Outline
  1. Why adaptive portfolios?
  2. The model — regimes, drift, dispersion
  3. Hamilton–Jacobi–Bellman with execution costs
  4. Numerical scheme & calibration
  5. Synthetic example — 5-asset rotation
  6. Backtest performance
  7. Practical takeaways
  8. Read the paper / take the course

1. Why adaptive portfolios?

Static mean-variance is the default optimiser everywhere — and the reason it disappoints is well known: covariance matrices are unstable, expected-return forecasts are noisy, and turnover is unbounded once a single input changes. A typical desk patches this with shrinkage, Black–Litterman views, and ad-hoc rebalancing rules. The result is a brittle pipeline that produces beautiful efficient frontiers and ugly P&L.

WP3 starts from the opposite premise: the optimiser is part of a controlled stochastic system, where the controlled object is the position vector $\theta_t$ and the objective is a discounted utility that charges for trading speed. The covariance matrix is no longer a nuisance — it is the diffusion coefficient of a Markovian state. Forecasts are no longer point estimates — they are conditional expectations under a regime model. Turnover is no longer constrained by hand — it is shaped by the running cost of execution.

Core idea.
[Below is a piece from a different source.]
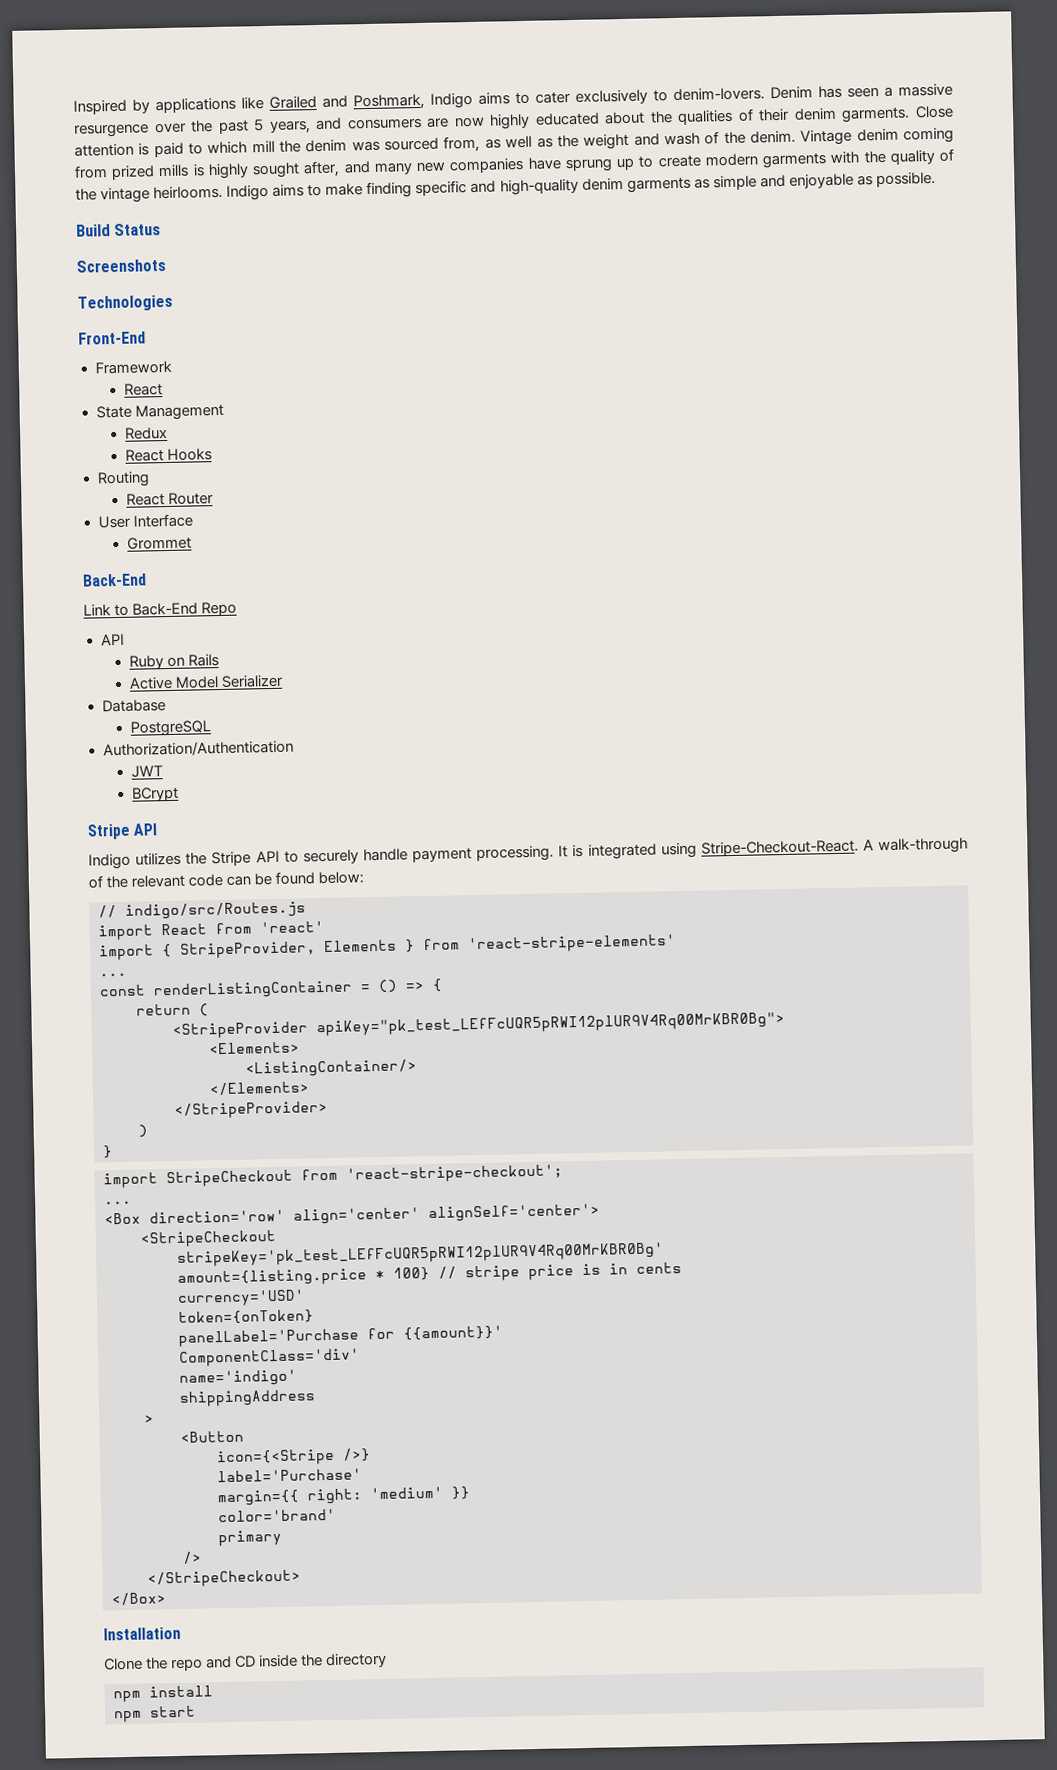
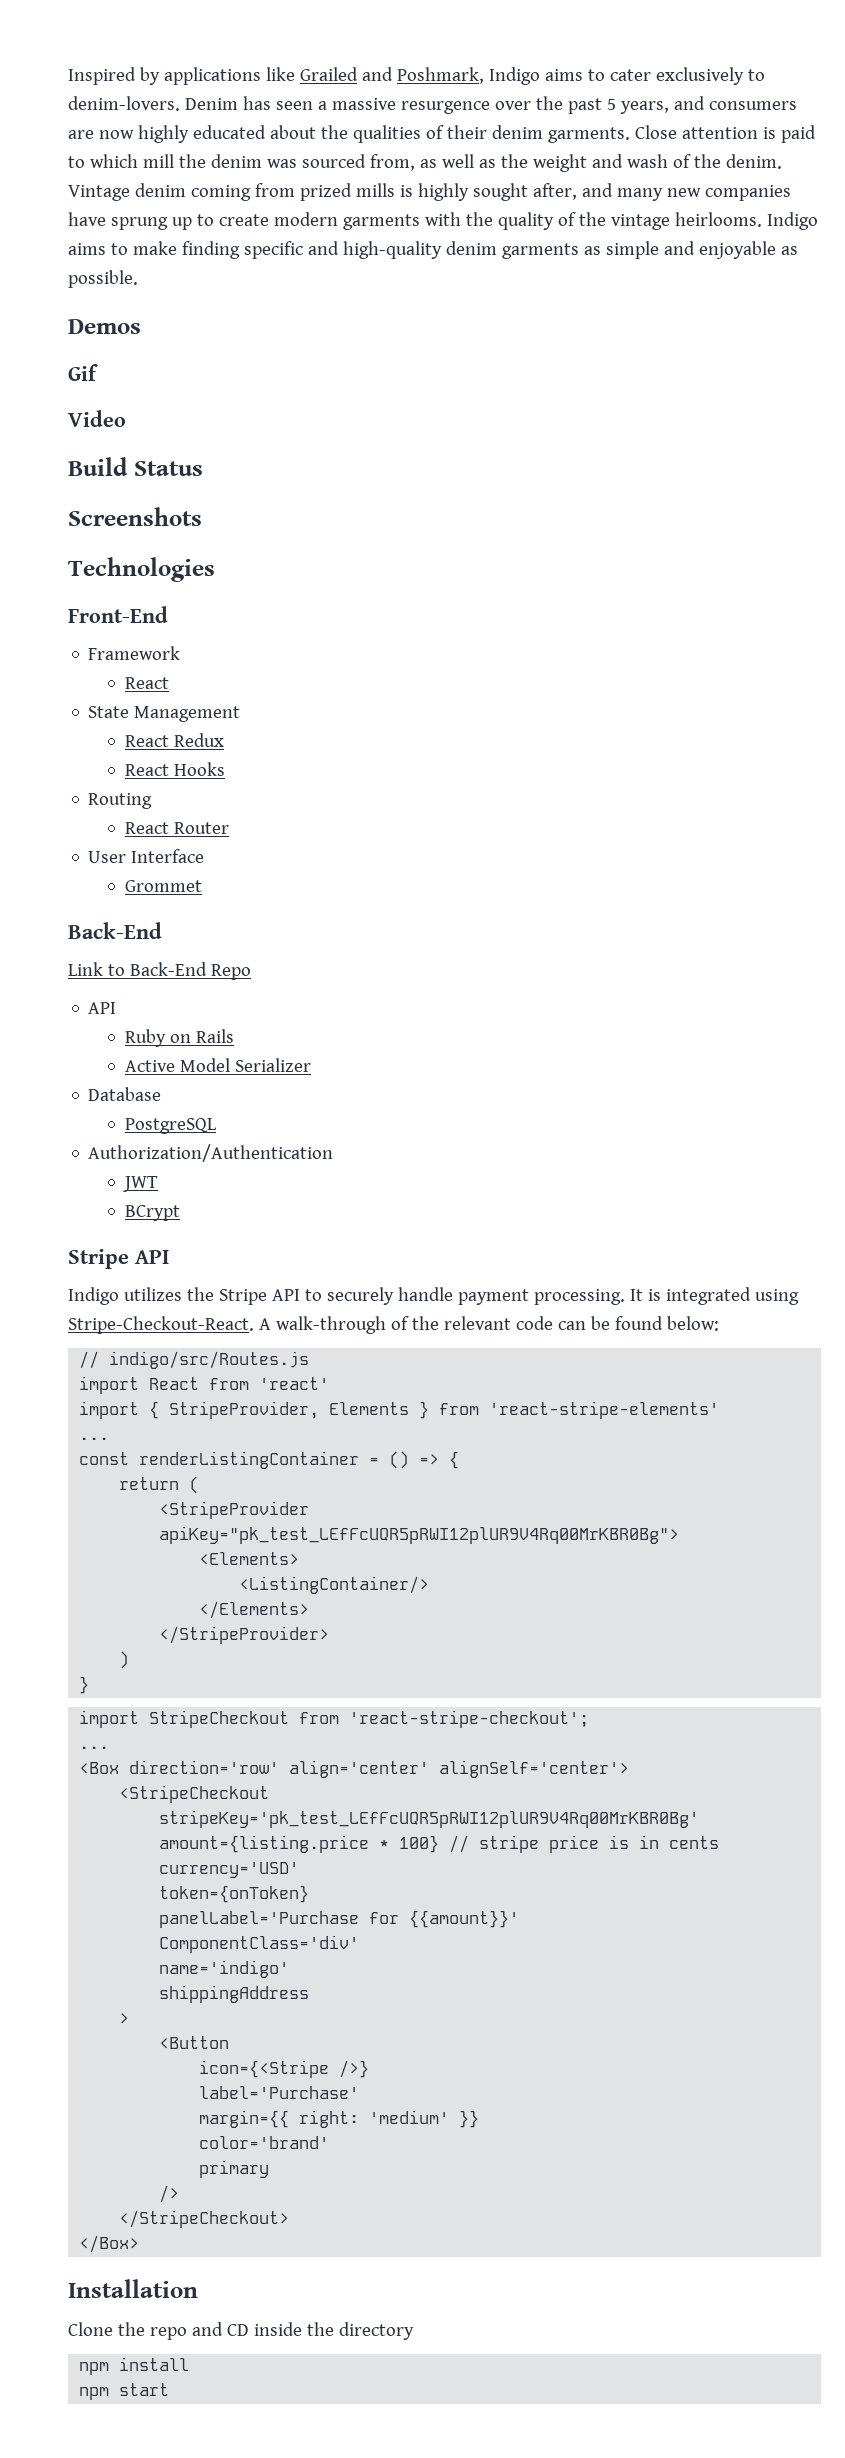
(936, 179) none -> [68,319,141,334] [68,364,98,381] [68,410,126,427] // Demos // Gif // Video
(224, 412) none -> [124,735,169,747] React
Replace "compute optimal weights, then trade towards them" with "compute the optimal trading rate directly, given the current market state and the cost of moving". The fixed-point of this controlled system is exactly the regime-aware portfolio you were trying to construct, but without the artificial split between optimisation and execution.

2. The model

Consider $d$ tradable assets with price vector $S_t \in \mathbb{R}^d$. The market is described by a continuous state $X_t \in \mathbb{R}^k$ (factors, levels, vol, skew, dispersion) following a regime-switching SDE driven by a finite-state Markov chain $Z_t \in \{1, \ldots, m\}$:

$$ dX_t = \mu(X_t, Z_t)\,dt + \Sigma(X_t, Z_t)\,dW_t, \qquad Z_t \text{ Markov with generator } Q. $$

Asset returns are conditioned on $X_t$ via

$$ dS_t / S_t = \alpha(X_t, Z_t)\,dt + \sigma(X_t, Z_t)\,dB_t, $$

where $W_t$ and $B_t$ are correlated Brownian motions whose joint covariance is the only object the framework actually needs.
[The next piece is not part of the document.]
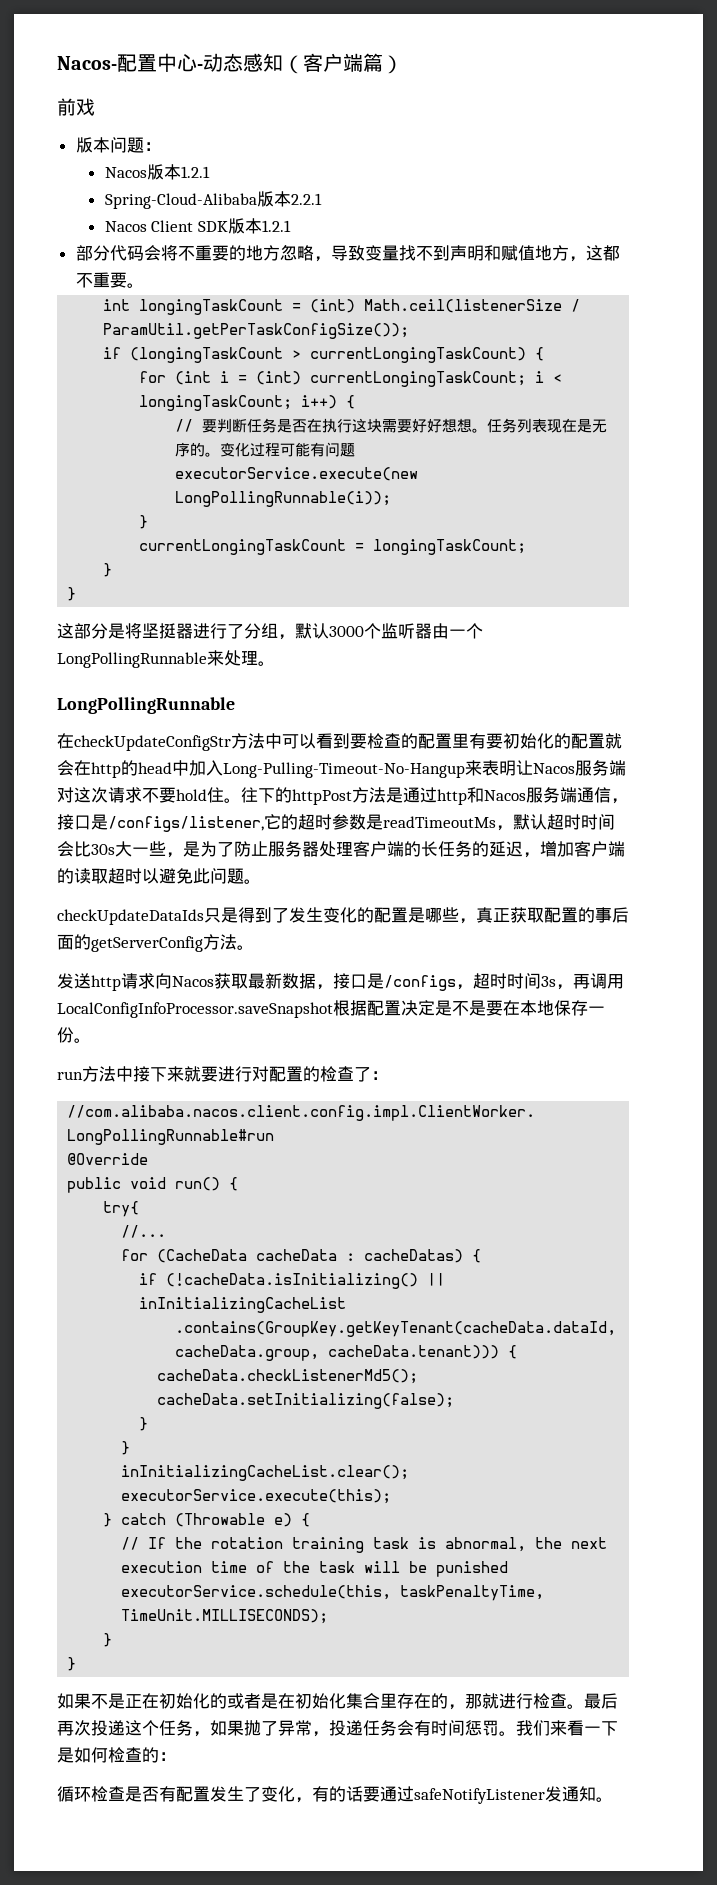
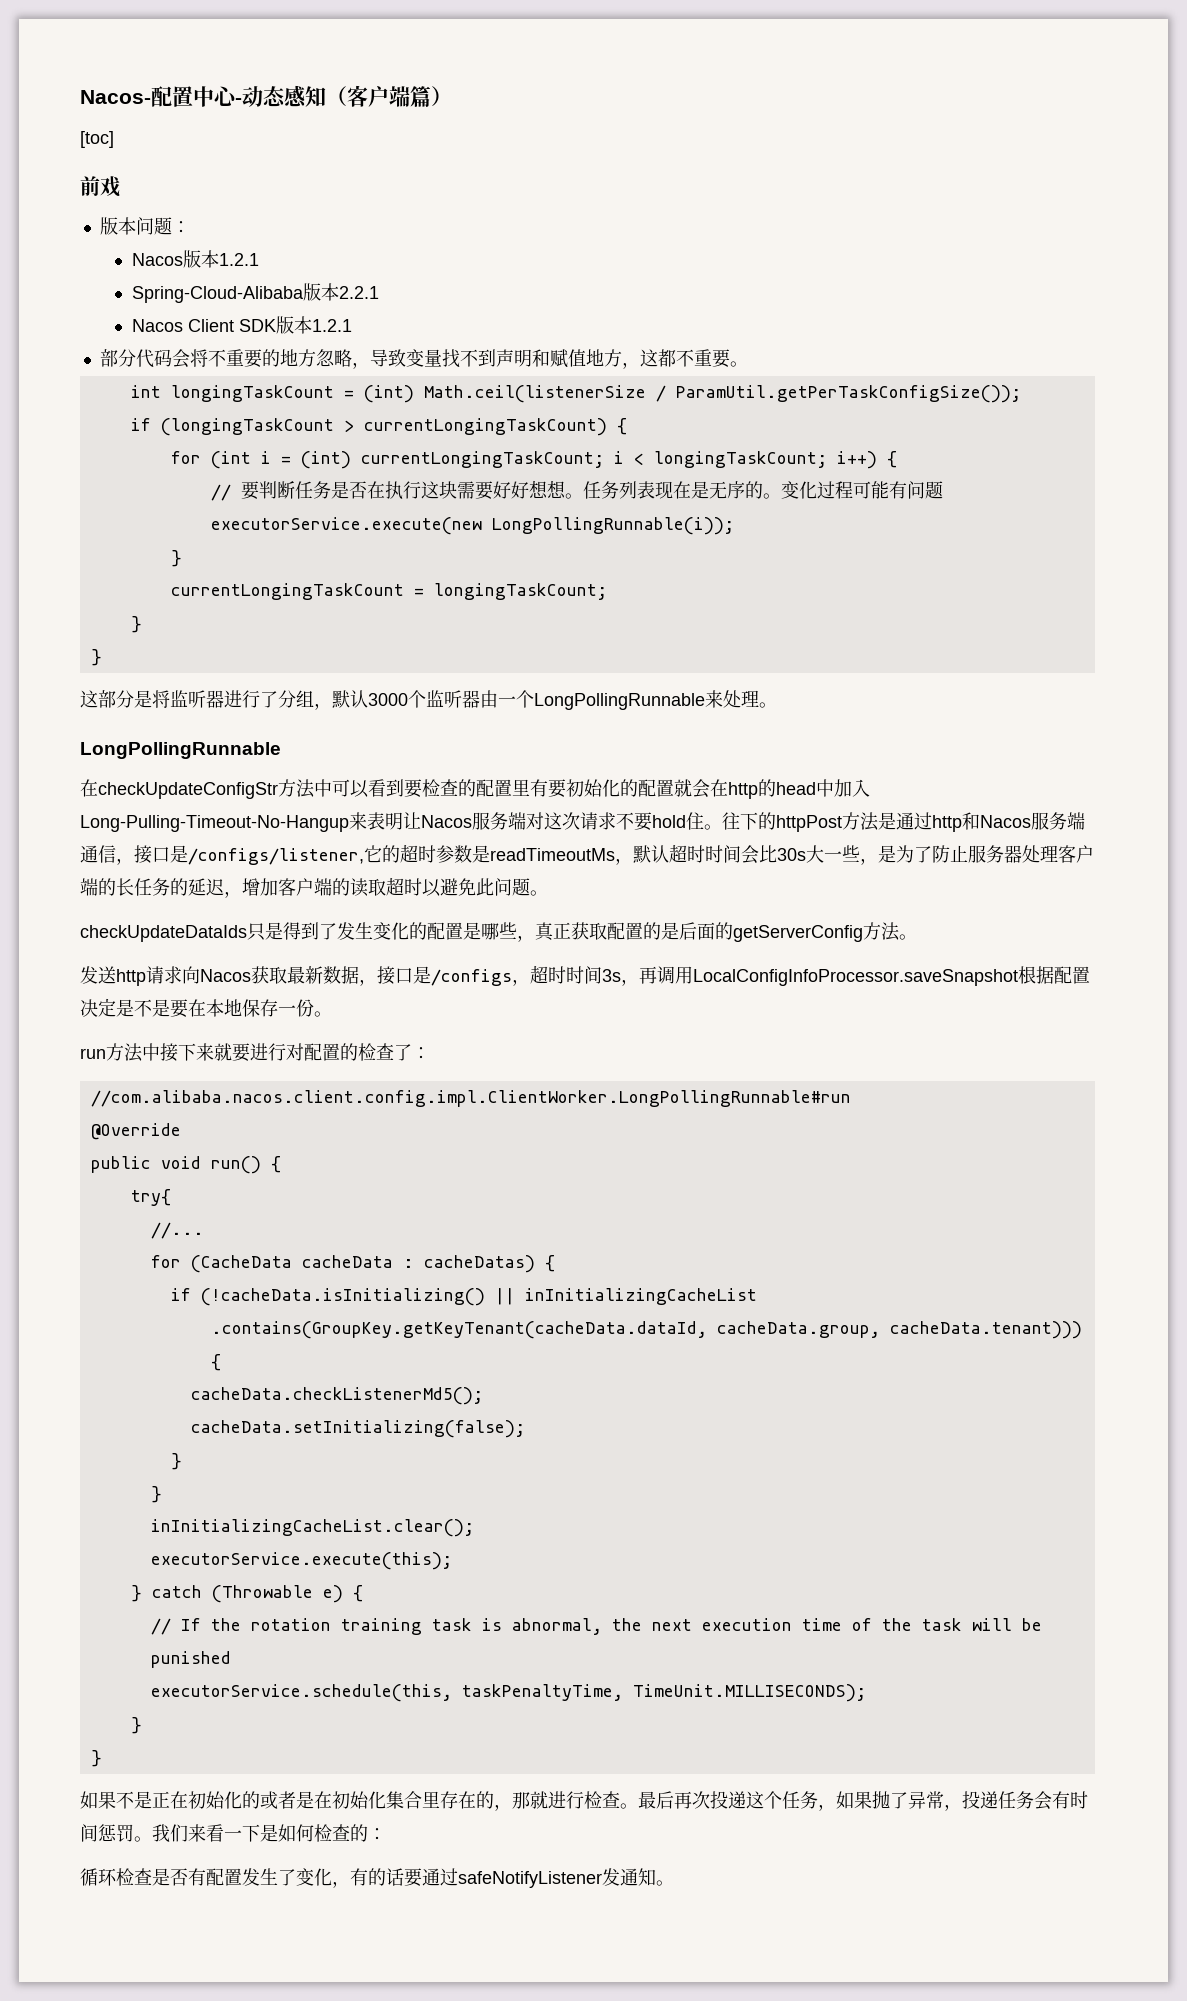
(403, 64) none -> [80,131,114,148] // [toc]
[142,623,176,639] 坚挺 -> [170,690,206,708] 监听
[595,907,612,923] 事 -> [661,922,679,940] 是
Position dynamics with finite trading rate

Let $\theta_t \in \mathbb{R}^d$ be the portfolio position. We do not assume $\theta_t$ can jump; instead it follows

$$ d\theta_t = u_t\,dt, $$

where $u_t$ is the trading rate we control. This is the Almgren–Chriss-style structure that makes the optimisation problem realistic.

Cost functional

Investor utility on a horizon $T$:

$$ J(\theta_0, X_0, Z_0; u) = \mathbb{E}\!\left[\int_0^T e^{-\rho t}\!\left( \theta_t^\top \alpha_t - \tfrac{\gamma}{2}\theta_t^\top \Sigma_t \theta_t - \tfrac{\eta}{2}u_t^\top \Lambda u_t \right) dt \right], $$

with discount $\rho \geq 0$, risk aversion $\gamma > 0$, execution-cost matrix $\Lambda \succ 0$, and impact-scaling $\eta > 0$. The first two terms are the classical mean-variance criterion; the third is what links portfolio construction to execution.

3. The HJB equation

Writing the value function $V(t, \theta, x, z)$, dynamic programming yields the Hamilton–Jacobi–Bellman PDE

$$ -\partial_t V = \sup_{u} \left\{ \theta^\top \alpha - \tfrac{\gamma}{2} \theta^\top \Sigma \theta - \tfrac{\eta}{2} u^\top \Lambda u + u^\top \nabla_\theta V + \mathcal{L}^X V + (QV)(z) \right\}, $$

with terminal condition $V(T, \cdot) = g(\theta, x, z)$ encoding the final-portfolio reward. The first-order condition gives the optimal trading rate in closed form:

$$ u^\star_t = \frac{1}{\eta}\, \Lambda^{-1}\, \nabla_\theta V(t, \theta_t, X_t, Z_t). $$

Why this matters. The optimal rate is the gradient of the value function — exactly the same object that mean-variance optimisers approximate by hand using a target. Here it is computed self-consistently with execution friction baked in. There is no "rebalance threshold" to tune.

Regime-driven structure

The regime chain $Z_t$ enters via the term $(QV)(z) = \sum_{z'} q_{zz'} V(\cdot, z')$. Practically: when the system is in regime $z$, the value of being there depends on the value of being in every other regime weighted by the transition rate $q_{zz'}$. This is what couples the regimes — and why the strategy "anticipates" regime changes rather than reacting after the fact.

4. Numerical scheme

WP3 uses a policy-iteration scheme on a tensor grid over $(\theta, x)$ for each regime $z$:

  1. Initialise $V^{(0)}(t, \theta, x, z)$ (e.g. by the unconstrained mean-variance value).
  2. For each iteration $n$:
    • Policy evaluation: solve a linear PDE with the current control $u^{(n)}$ via implicit time-stepping.
    • Policy improvement: update $u^{(n+1)} = \eta^{-1}\Lambda^{-1}\nabla_\theta V^{(n)}$.
  3. Stop when $\|V^{(n+1)} - V^{(n)}\|_\infty < \varepsilon$.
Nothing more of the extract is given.